When Germany took over the EU Council presidency last year, the German government announced a lofty goal: greater digital sovereignty. By creating a European digital ecosystem, the European single market was to be freed from dependence on the large US tech corporations. According to the figures currently making the rounds, however, this announcement seems like mere lip service. A question from a parliamentary inquiry to the German government revealed that federal spending on Microsoft products has almost quadrupled since 2015. The federal ministries transferred a whopping 178.5 million Euros to Microsoft in 2020.

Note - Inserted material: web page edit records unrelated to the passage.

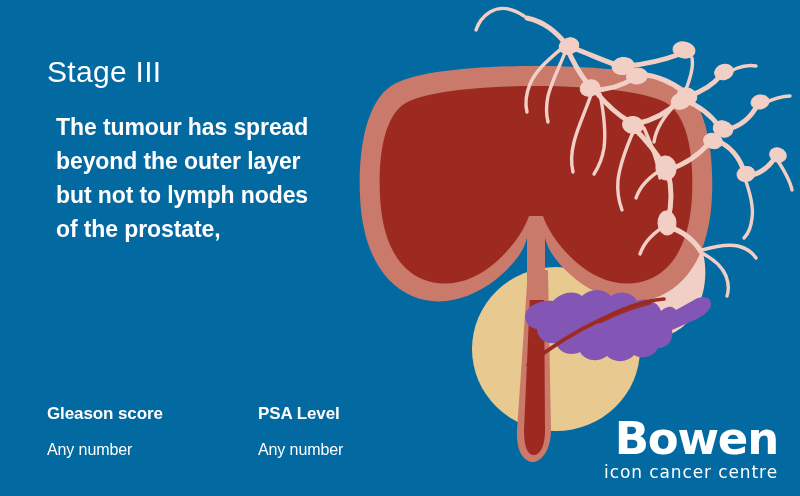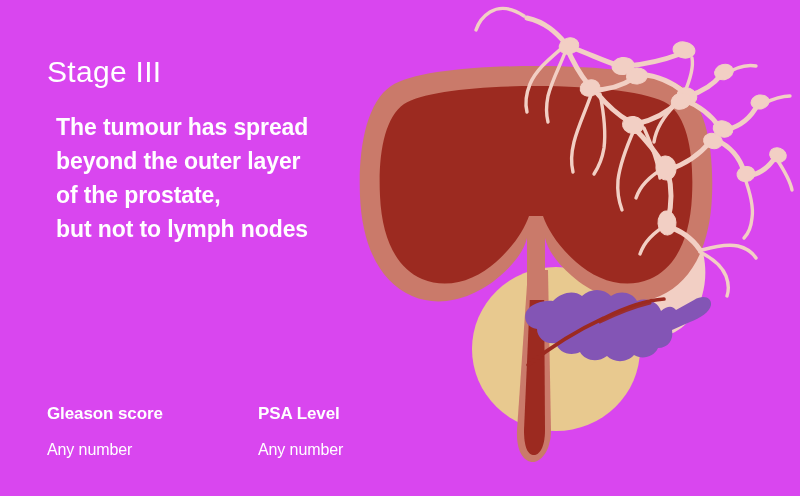--- a/index.html
+++ b/index.html
@@ -68,7 +68,7 @@
 </head>
 <body style="background: rgb(123, 67, 160);">
 
-<div id="card" style="background: #d946ef;">
+<div id="card" style="background: #0369a1;">
 
   <svg id="art" viewBox="0 0 800 496">
     <defs>

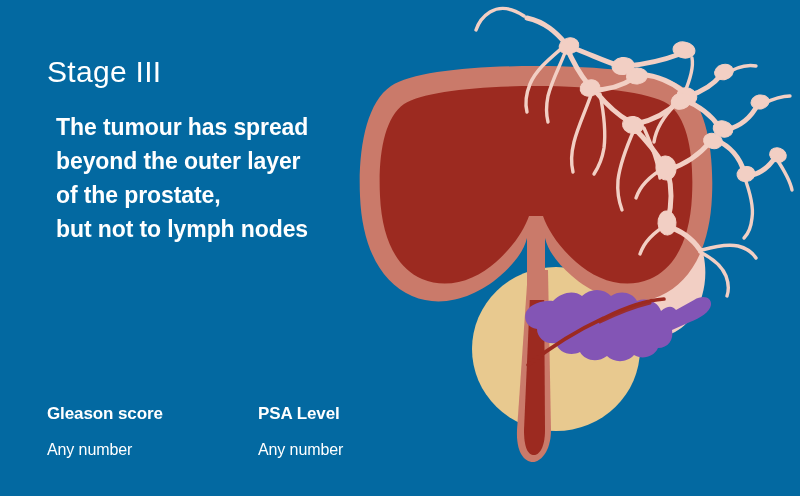--- a/index.html
+++ b/index.html
@@ -206,8 +206,8 @@
   <div class="desc">
     <span class="ln">The tumour has spread</span>
     <span class="ln">beyond the outer layer</span>
+    <span class="ln">but not to lymph nodes</span>
     <span class="ln">of the prostate,</span>
-    <span class="ln">but not to lymph nodes</span>
   </div>
 
   <div class="metric m0">

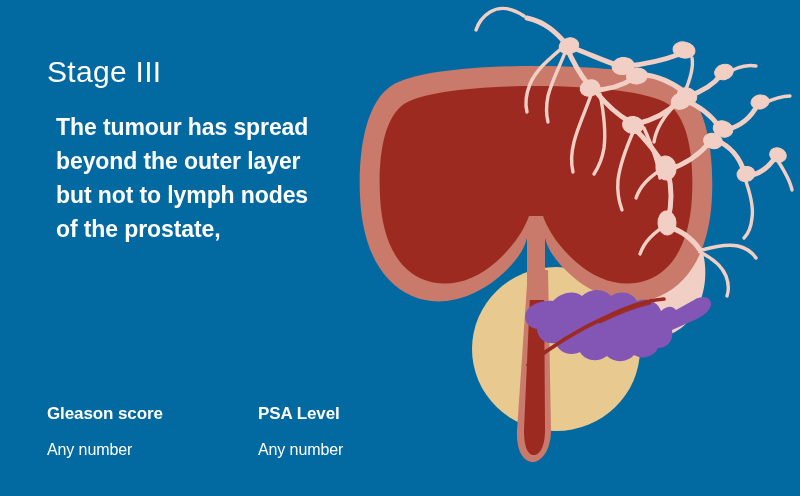--- a/index.html
+++ b/index.html
@@ -220,6 +220,10 @@
     <div class="metric-value">Any number</div>
   </div>
 
+  <div id="logo">
+    <div class="logo-word">Bowen</div>
+    <div class="logo-sub">icon cancer centre</div>
+  </div>
 
 </div>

US Cloud Act impedes Digital Sovereignty
This is despite the fact that the data protection problems associated with the use of US software have been known for a long time – and that the European Court of Justice determined in July 2020 that the US Cloud Act is not compatible with European data protection law. Europe’s highest court ruled that the EU-US Privacy Shield could no longer be used to justify the transfer of personal data to the US. The US Cloud Act, it was argued, allows US intelligence agencies virtually unrestricted access to data of EU citizens – even if the servers of the US providers are located in Europe. However, all of this evidently won’t stop the German federal government from lightheartedly purchasing Microsoft products.
Particularly problematic is the widespread use of the Microsoft cloud for storing and exchanging files in public administration. Since Microsoft cannot rule out the possibility of data being transferred to the USA, this simply violates applicable European data protection law. In addition, a so-called lock-in effect is quickly created. Since it is extremely time-consuming and costly to get large amounts of data out of the cloud again, the authorities are more and more trapped in it. They make themselves increasingly dependent on one of the major US players, which is impressively demonstrated by the sharp rise in federal government spending on Microsoft products. This is both incomprehensible and unnecessary, since fully-featured, digitally sovereign private cloud solutions are readily available. While the private sector more and more uses hybrid cloud infrastructures to avoid dependencies, public administrations seem to largely ignore this problem.
Open source offers secure solutions
If the German government is really serious about digital sovereignty, it must set a good example and also rely on sovereign alternatives itself. Otherwise, it will undermine its own goals and its Gaia-X project to create a trustworthy European data infrastructure. And there is certainly no lack of European alternatives. European solutions, particularly those coming out of the open source ecosystem, do not fall behind in terms of functionality and usability. We hope that they will be taken into consideration for future procurements, despite the huge lobbying and ad budgets of the US tech companies – actions speak louder than words.